The daughter of the minister of King Bimbisara, she became a lay disciple upon hearing Shakyamuni preach on a visit he made to Rajagraha early in his teaching career. She was later ordained as a nun and eventually became an arhat, declared by Shakyamuni to be foremost among the nuns who strive energetically.
She came from Savatthi, where a Buddhist monastery was established in Jeta Grove. The dedication ceremony lasted nine months, during which time she decided to become a lay disciple. She was still uneasy about her life, but decided to become a nun after hearing an enlightened monk speak. She later became an arhat, and was declared by Shakyamuni to be foremost among the nuns possessing the power of the “eye of heaven,” the ability to see into all worlds, near or far.

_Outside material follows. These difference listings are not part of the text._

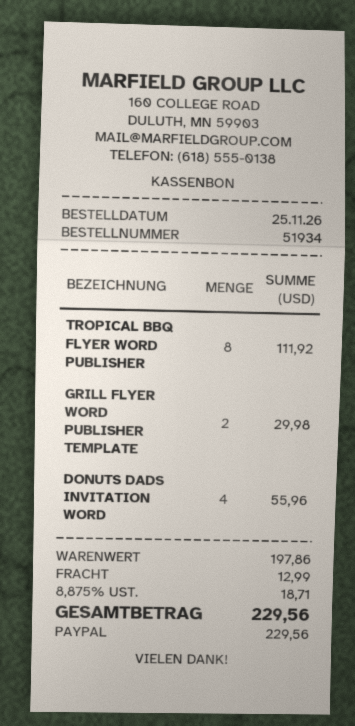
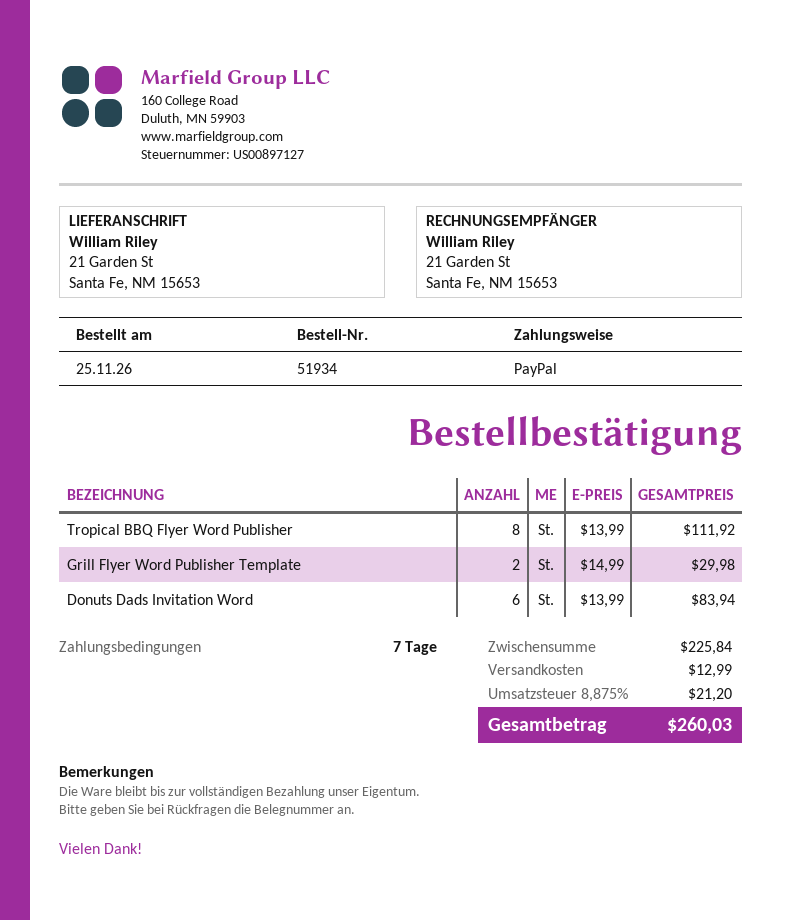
DONUTS DADS INVITATION WORD: 4 for 55.96 -> 6 for 83.94
subtotal: 197.86 -> 225.84
tax: 8.875% = 18.71 -> 8.875% = 21.20
total: 229.56 -> 260.03

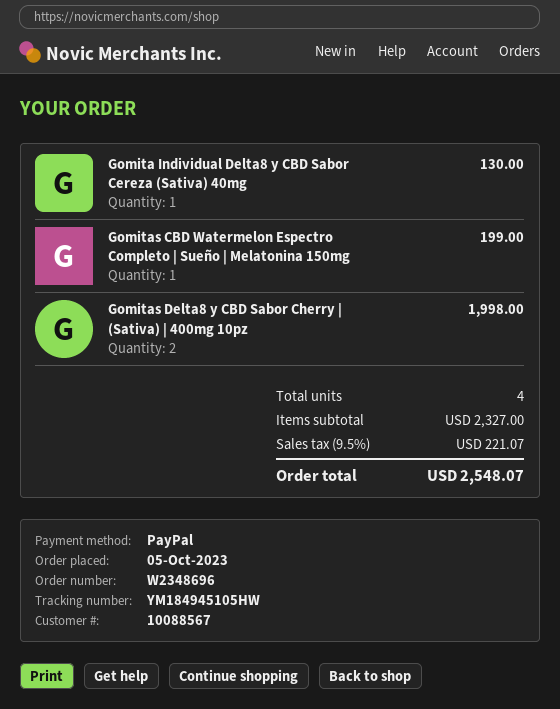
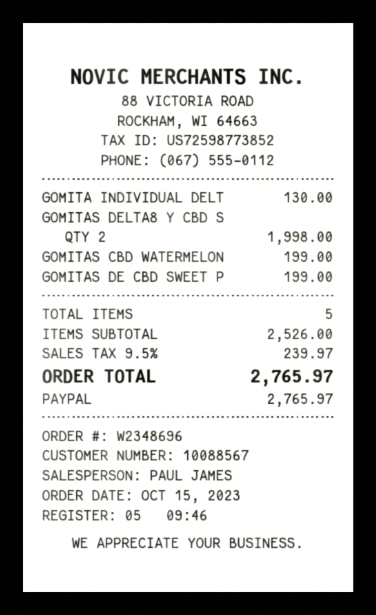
order date: 2023-10-05 -> 2023-10-15
GOMITAS DE CBD SWEET P: none -> 1 for 199.00
total quantity: 4 -> 5
subtotal: 2327.00 -> 2526.00
tax: 9.5% = 221.07 -> 9.5% = 239.97
total: 2548.07 -> 2765.97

Bhadda was a Jain at the time of Shakyamuni. She was highly intelligent and felt dissatisfied by the lack of intellectual stimulation among the Jains, who seemed uninterested in understanding truth. She engaged in dialogue with Shariputra and was praised by the community for her rapid thought and great understanding. She is the only nun to have been ordained by Shakyamuni calling her by name. Bhadda’s wisdom poem includes, “Going out from my daytime resting-place on Mt. Grjhakuta, I saw the stainless Buddha, attended by the order of bhikkhus. Having bent the knee, having paid homage to him, I stood with cupped hands face to face with him. ‘Come, Bhadda,’ he said to me; that was my ordination.”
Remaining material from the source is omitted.